BEGIN

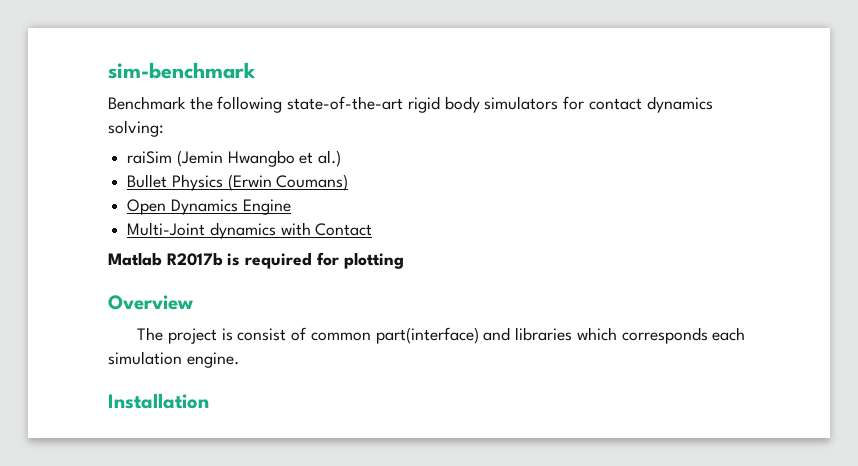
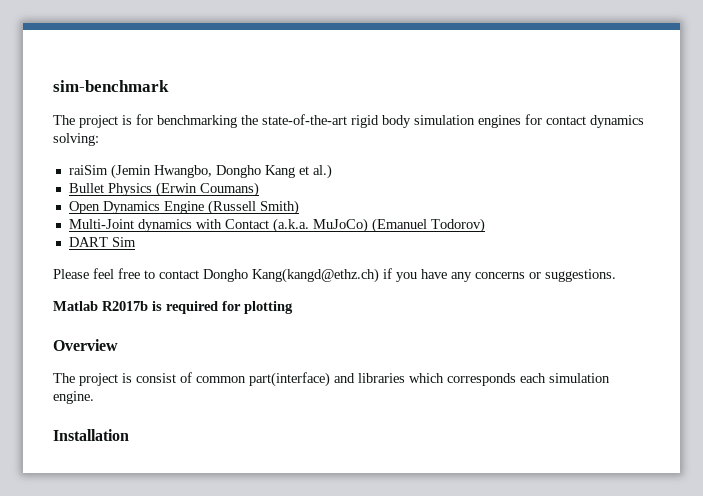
[108,96,283,113] Benchmark the following -> [53,114,258,128] The project is for benchmarking the
[484,96,559,110] simulators -> [414,115,521,128] simulation engines
[227,150,295,167] Hwangbo -> [153,165,295,178] Hwangbo, Dongho Kang
(291, 207) none -> [207,200,299,215] (Russell Smith)
(373, 229) none -> [272,218,485,233] [68,237,136,247] [53,268,616,283] (a.k.a. MuJoCo) (Emanuel Todorov) // DART Sim // Please feel free to contact Dongho Kang(kangd@ethz.ch) if you have any concerns or suggestions.

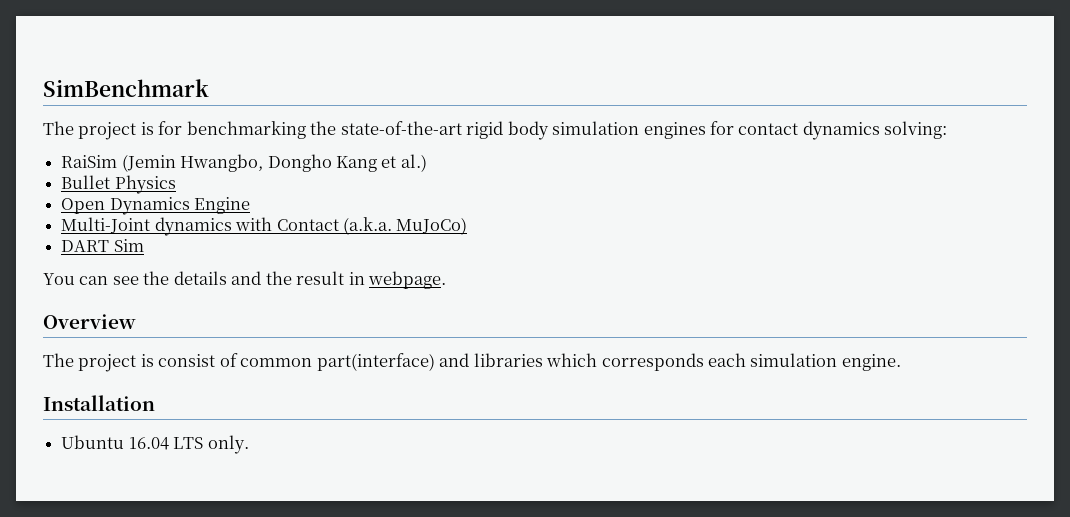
[53,80,169,92] sim-benchmark -> [43,79,209,97] SimBenchmark
[68,165,108,175] raiSim -> [61,155,118,168] RaiSim
[155,182,259,197] (Erwin Coumans) -> (176, 184) none
[207,200,299,215] (Russell Smith) -> (251, 205) none
[371,218,485,233] (Emanuel Todorov) -> (468, 226) none
[53,268,616,283] [53,301,293,314] Please feel free to contact Dongho Kang(kangd@ethz.ch) if you have any concerns or suggestions. // Matlab R2017b is required for plotting -> [43,271,447,289] You can see the details and the result in webpage.
(129, 435) none -> [61,435,249,454] // Ubuntu 16.04 LTS only.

END

# HOW TO COMPLETE THIS TASK
Leaving out the pictures, print every record exactly as written.

# WRITTEN SOLUTION
[108,96,283,113] Benchmark the following -> [53,114,258,128] The project is for benchmarking the
[484,96,559,110] simulators -> [414,115,521,128] simulation engines
[227,150,295,167] Hwangbo -> [153,165,295,178] Hwangbo, Dongho Kang
(291, 207) none -> [207,200,299,215] (Russell Smith)
(373, 229) none -> [272,218,485,233] [68,237,136,247] [53,268,616,283] (a.k.a. MuJoCo) (Emanuel Todorov) // DART Sim // Please feel free to contact Dongho Kang(kangd@ethz.ch) if you have any concerns or suggestions.

[53,80,169,92] sim-benchmark -> [43,79,209,97] SimBenchmark
[68,165,108,175] raiSim -> [61,155,118,168] RaiSim
[155,182,259,197] (Erwin Coumans) -> (176, 184) none
[207,200,299,215] (Russell Smith) -> (251, 205) none
[371,218,485,233] (Emanuel Todorov) -> (468, 226) none
[53,268,616,283] [53,301,293,314] Please feel free to contact Dongho Kang(kangd@ethz.ch) if you have any concerns or suggestions. // Matlab R2017b is required for plotting -> [43,271,447,289] You can see the details and the result in webpage.
(129, 435) none -> [61,435,249,454] // Ubuntu 16.04 LTS only.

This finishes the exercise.